The purpose of tarsal tunnel release surgery is to decompress and provide space for the tibial nerve. This can increase blood supply to the nerve and help it regenerate. During surgery, the surgeon will cut a ligament in the ankle to relieve pressure on the tibial nerve. If there are bone growths or cysts that put pressure on the nerve, those will be removed as well. After the procedure, movement and feeling should be restored to the foot and leg.

Preparing for Surgery

Once you have made the decision to have tarsal tunnel release surgery, there are several things to do to prepare for the procedure. Your surgeon will give you detailed instructions prior to surgery that may include the following:

  • You may need to get a nerve test done along with imaging such as an x-ray.
  • Lab testing to check your glucose levels and A1c may be required if you have a condition such as diabetes.
  • You may not be able to drink or eat anything after midnight on the day of your surgery.
  • You should arrange for a ride home after the procedure.
  • Depending on the specific medications you take, you may need to stop taking medications as directed by your doctor. Be sure to provide a list of all your medication to your doctor prior to scheduling the procedure.
  • Tell your doctor about any allergies you have, such as ones to medication or if you have had a reaction to anesthesia.

Tarsal tunnel release surgery is typically performed under general anesthesia, where you will not be awake. If local anesthesia is used, the area being operated on will be numbed, and you will be awake. Tarsal tunnel release surgery takes around an hour and can either be done as an open surgery or as endoscopic surgery. The difference between the two is:

  • Open surgery. For open surgery, one larger incision is made in your ankle to do the procedure.
  • Endoscopic surgery. For endoscopic surgery, two or three smaller incisions are made, and tools are placed into the incisions to perform the surgery. This is less invasive than open surgery.
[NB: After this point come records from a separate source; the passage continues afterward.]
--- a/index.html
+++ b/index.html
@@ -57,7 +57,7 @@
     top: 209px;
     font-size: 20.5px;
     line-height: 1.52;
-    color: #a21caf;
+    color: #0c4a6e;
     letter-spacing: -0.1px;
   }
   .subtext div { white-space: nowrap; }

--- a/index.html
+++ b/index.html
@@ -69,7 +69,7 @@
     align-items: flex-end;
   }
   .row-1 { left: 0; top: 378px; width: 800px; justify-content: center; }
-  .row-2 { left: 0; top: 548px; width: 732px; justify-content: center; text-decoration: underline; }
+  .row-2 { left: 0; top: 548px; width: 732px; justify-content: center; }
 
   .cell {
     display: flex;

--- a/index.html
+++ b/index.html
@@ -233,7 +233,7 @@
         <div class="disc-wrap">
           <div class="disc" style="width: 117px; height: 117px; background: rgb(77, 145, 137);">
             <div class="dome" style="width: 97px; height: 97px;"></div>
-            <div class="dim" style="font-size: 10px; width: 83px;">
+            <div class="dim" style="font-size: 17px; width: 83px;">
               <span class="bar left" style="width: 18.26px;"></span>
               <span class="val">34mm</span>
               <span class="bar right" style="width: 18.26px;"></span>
Once the procedure is completed, and the incision is closed either by stitches or medical tape, the ankle will be wrapped in a dressing to prevent infection. You may be in recovery for one or two hours then you will be discharged to go home.

Recovery From Tarsal Tunnel Release Surgery

Typically, you will be sent home the same day as surgery. Afterward, you can expect the following while you recover:

  • It is normal to experience pain after surgery. You may be advised to take over-the-counter pain medication or, in some cases, may be prescribed a short course of narcotic pain reliever.
  • You will not be able to get the incision site wet.
  • You will not be able to bear weight right away on the foot that was operated on. Once you are comfortable, you may begin light walking and partial weight-bearing. You may need to use crutches or another form of support.
  • After a week, any bandages or dressings may be removed, and you will be able to bear full weight on the foot. Once the bandages are removed, you can get the incision site wet.
  • Physical therapy may be needed to help regain function and movement.
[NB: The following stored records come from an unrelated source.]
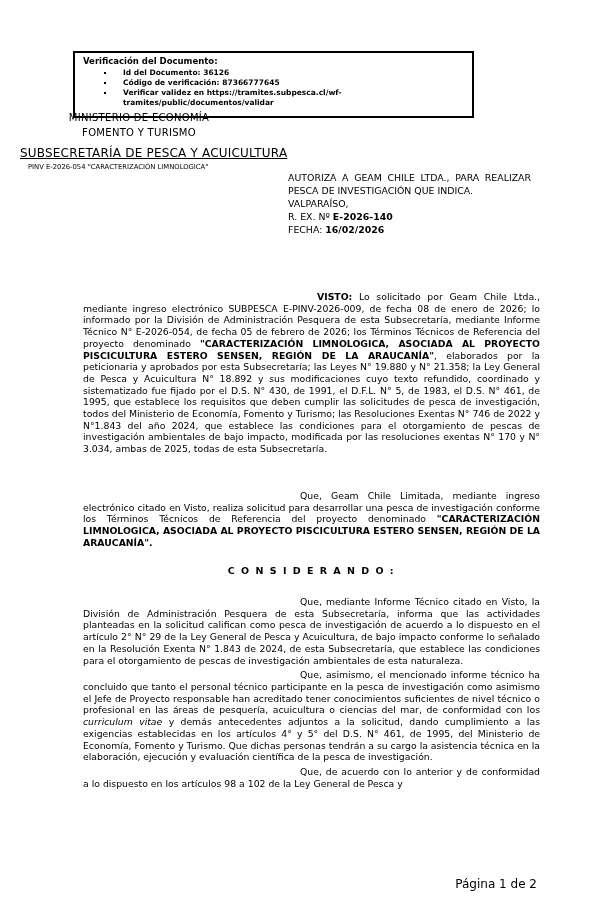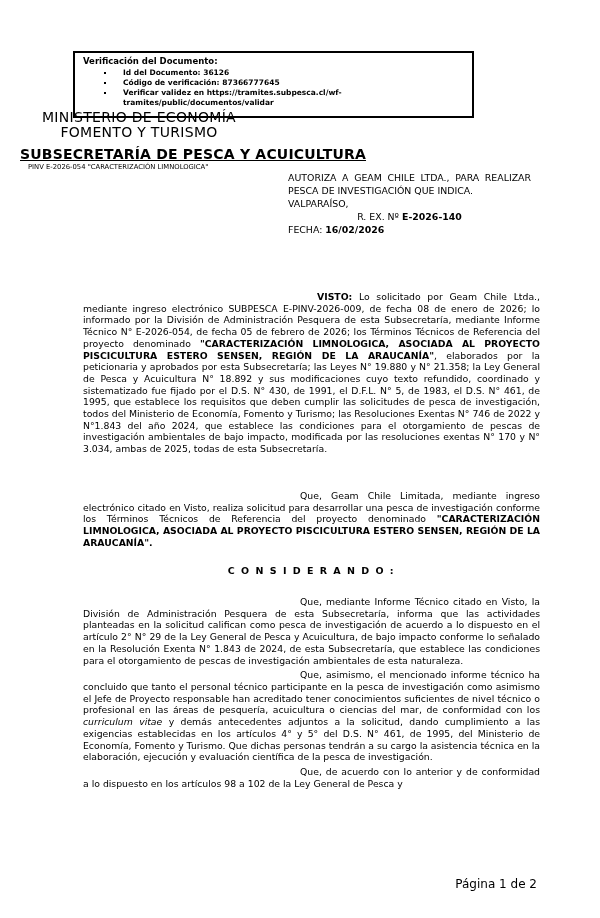--- a/index.html
+++ b/index.html
@@ -16,7 +16,7 @@
   .verify-list { list-style:square; margin:1px 0 2px 0; padding-left:32px; font-size:7.5px; line-height:10px; }
   .verify-list li { padding-left:8px; }
   
-  .ministry { position:absolute; left:20px; top:110px; width:238px; text-align:center; font-size:14px; line-height:15px; letter-spacing:0.3px; }
+  .ministry { position:absolute; left:20px; top:110px; width:238px; text-align:center; font-size:10px; line-height:15px; letter-spacing:0.3px; }
   .subsec { position:absolute; left:20px; top:146px; font-size:14px; font-weight:bold; text-decoration:underline; letter-spacing:0.2px; }
   .pinv { position:absolute; left:28px; top:163px; font-size:6.8px; }
   

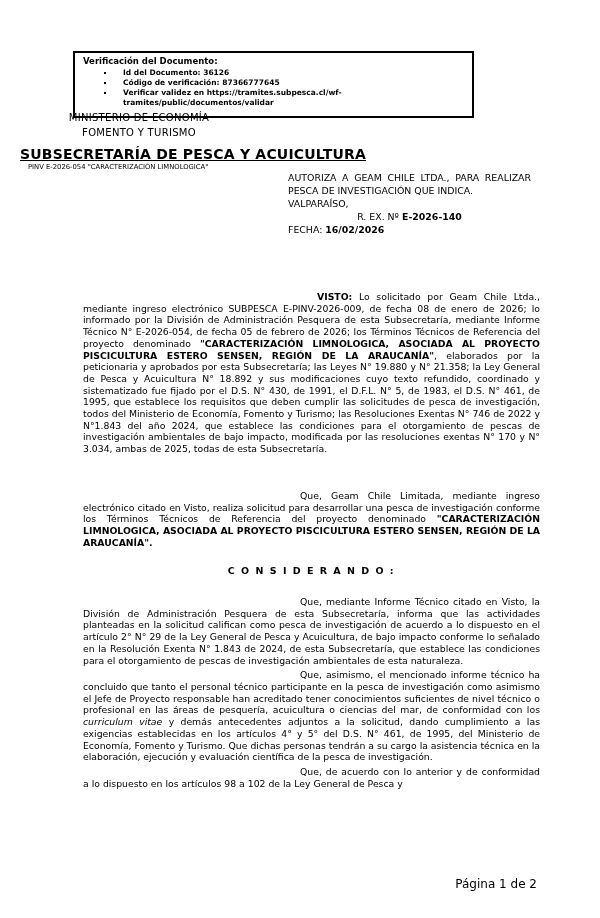--- a/index.html
+++ b/index.html
@@ -17,7 +17,7 @@
   .verify-list li { padding-left:8px; }
   
   .ministry { position:absolute; left:20px; top:110px; width:238px; text-align:center; font-size:10px; line-height:15px; letter-spacing:0.3px; }
-  .subsec { position:absolute; left:20px; top:146px; font-size:14px; font-weight:bold; text-decoration:underline; letter-spacing:0.2px; }
+  .subsec { position:absolute; left:20px; top:146px; font-size:12px; font-weight:normal; text-decoration:underline; letter-spacing:0.2px; }
   .pinv { position:absolute; left:28px; top:163px; font-size:6.8px; }
   
   .subject-block { position:absolute; left:288px; top:171px; width:243px; font-size:9.4px; line-height:13px; }

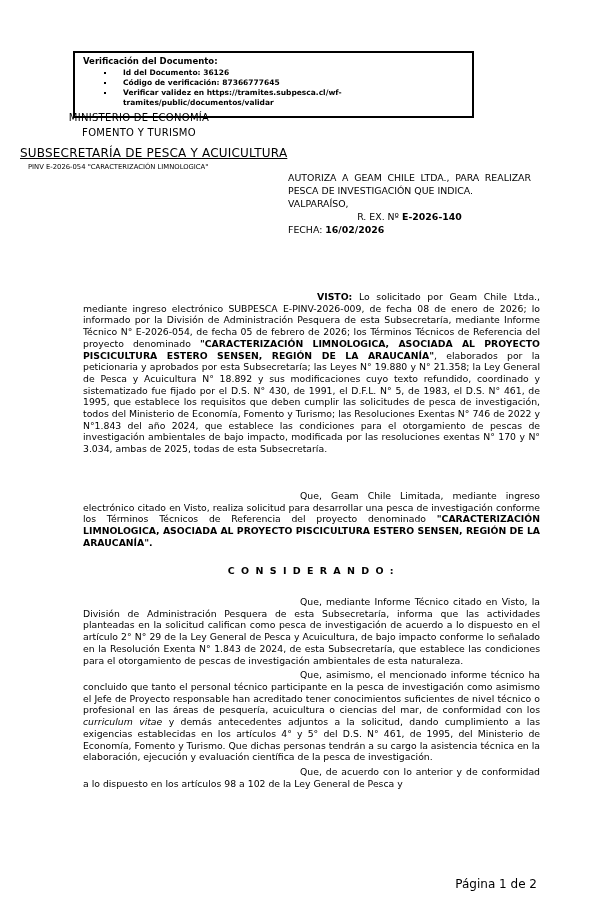--- a/index.html
+++ b/index.html
@@ -24,7 +24,7 @@
   .subject-block p { margin:0; }
   .subject { text-align:justify; }
   .city { margin-top:11px; }
-  .rex { margin-top:9px;text-align:center; }
+  .rex { margin-top:9px; }
   .fecha { margin-top:12px; }
   .rex b, .fecha b { font-weight:bold; }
Every patient’s recovery time is different. For some patients, pain and symptoms may resolve within the first six weeks. For other patients with more severe symptoms, pain and symptoms may lessen after three months. Many patients report full muscle function and movement restored and being able to enjoy the activities they once did.

Dr. Williams has had much success in tarsal tunnel release surgery, and his patients are satisfied with their results. If you have questions about tarsal tunnel release surgery, contact Dr. Williams for an evaluation. To schedule an appointment in the Baltimore office, contact us at (410) 709-3868 or fill out our contact form online.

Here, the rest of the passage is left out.